Anyway, I’ve buttoned up my little hideaway in New Hampshire for the winter. Funny I still think of it as “Beedie’s house” even though my grandmother has been gone, near as I can tell, for thirty-plus years. I say “near as I can tell” because I’ve been wondering lately if all my departed loved ones have actually departed. There are so many family memories in that creaky old house, it’s hard *not* to believe there are loving spirits hovering about, still rooting for me, comforting me, encouraging me, playing a role in my life that I’m totally unaware of.

I’m currently planning a contemplative Advent Quiet Day at my church, something I organized for years with my recently departed friend Bill Duncan. I swear I can hear his voice, his skeptical reactions to my musings, his laugh. He feels so close sometimes, not “gone” at all.

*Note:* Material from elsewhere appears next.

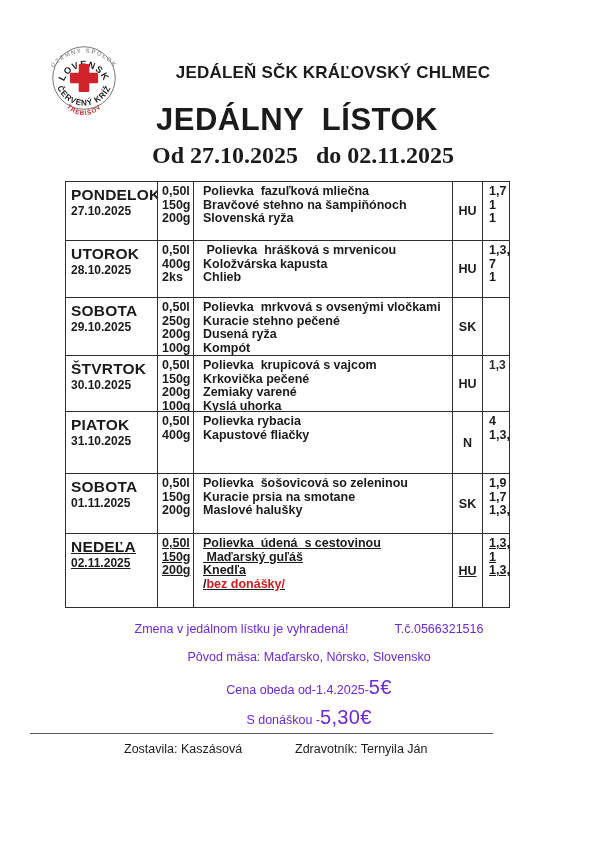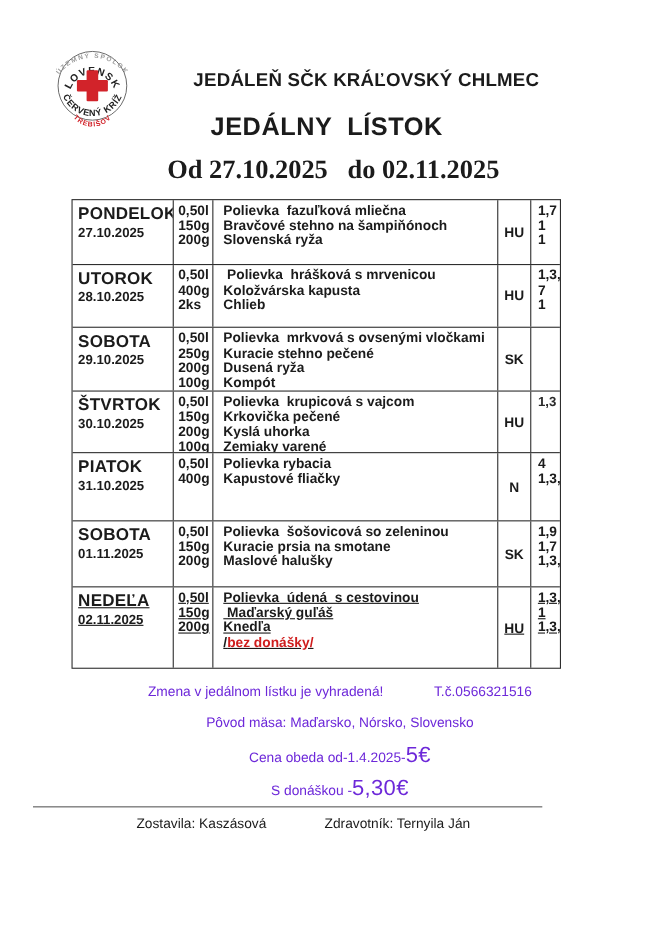"JEDÁLNY LÍSTOK" .title2 { font-size: 23px -> 31px }
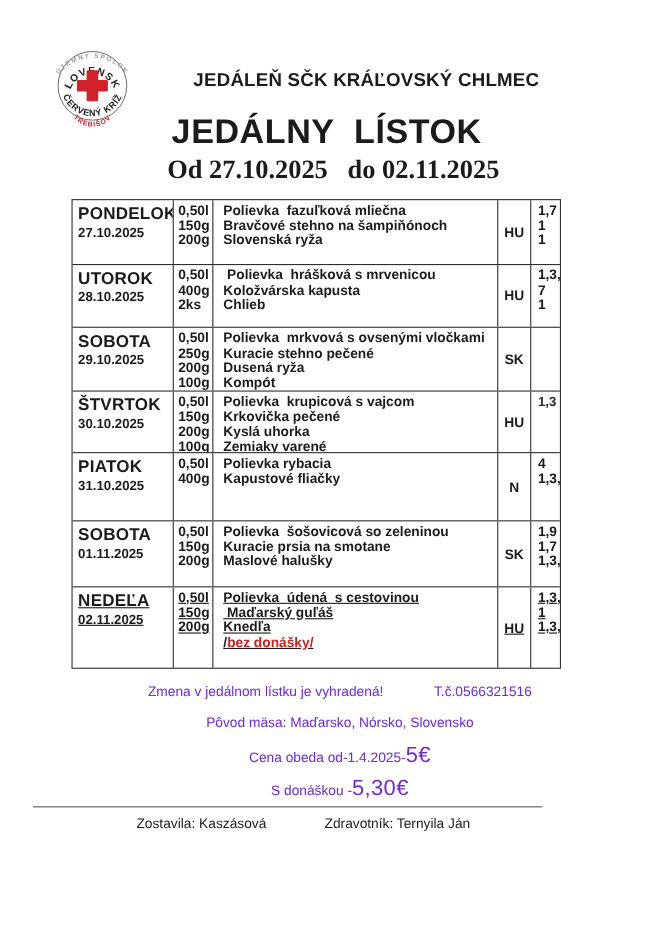"Kyslá uhorka" div.line { order: before "Zemiaky varené" -> after "Zemiaky varené" }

Christmas is Coming, Ready or Grumpy

I’m working on not getting depressed, because that often happens when I return from New Hampshire. It’s dark, it’s cold, it’s the holidays again and everyone’s dead and even if they weren’t, I couldn’t see them because of this unspeakably horrible unending pandemic. And now we are all supposed to be the worried about this new Origami variant? I just can’t.

I spent Thanksgiving night in a hotel room in Pennsylvania with my adorable cat Alice and a fabulous book, and I got to have fried onion rings & tater tots for dinner. So I can’t complain about that.

Alice & Amor

But when I got home Friday, my pipes had frozen and burst and there was a flood in the kitchen. I pulled a muscle in my back trying to drag the washer out from the corner where it was spewing water. So I’m feeling sorry for myself and pissy about the holidays and am really hoping that these hovering spirits give me a good kick in the pants and get me outside for a walk, because I can’t abide self-pity, especially in myself. 

That’s how I am today. Happy Advent to you, if you are one who entertains visions of angels hovering in the sky over shepherds and flocks. You never know about such things. You never know who’s hovering.

I’m going to go outside and cut some cheerful red holly. Because Christmas.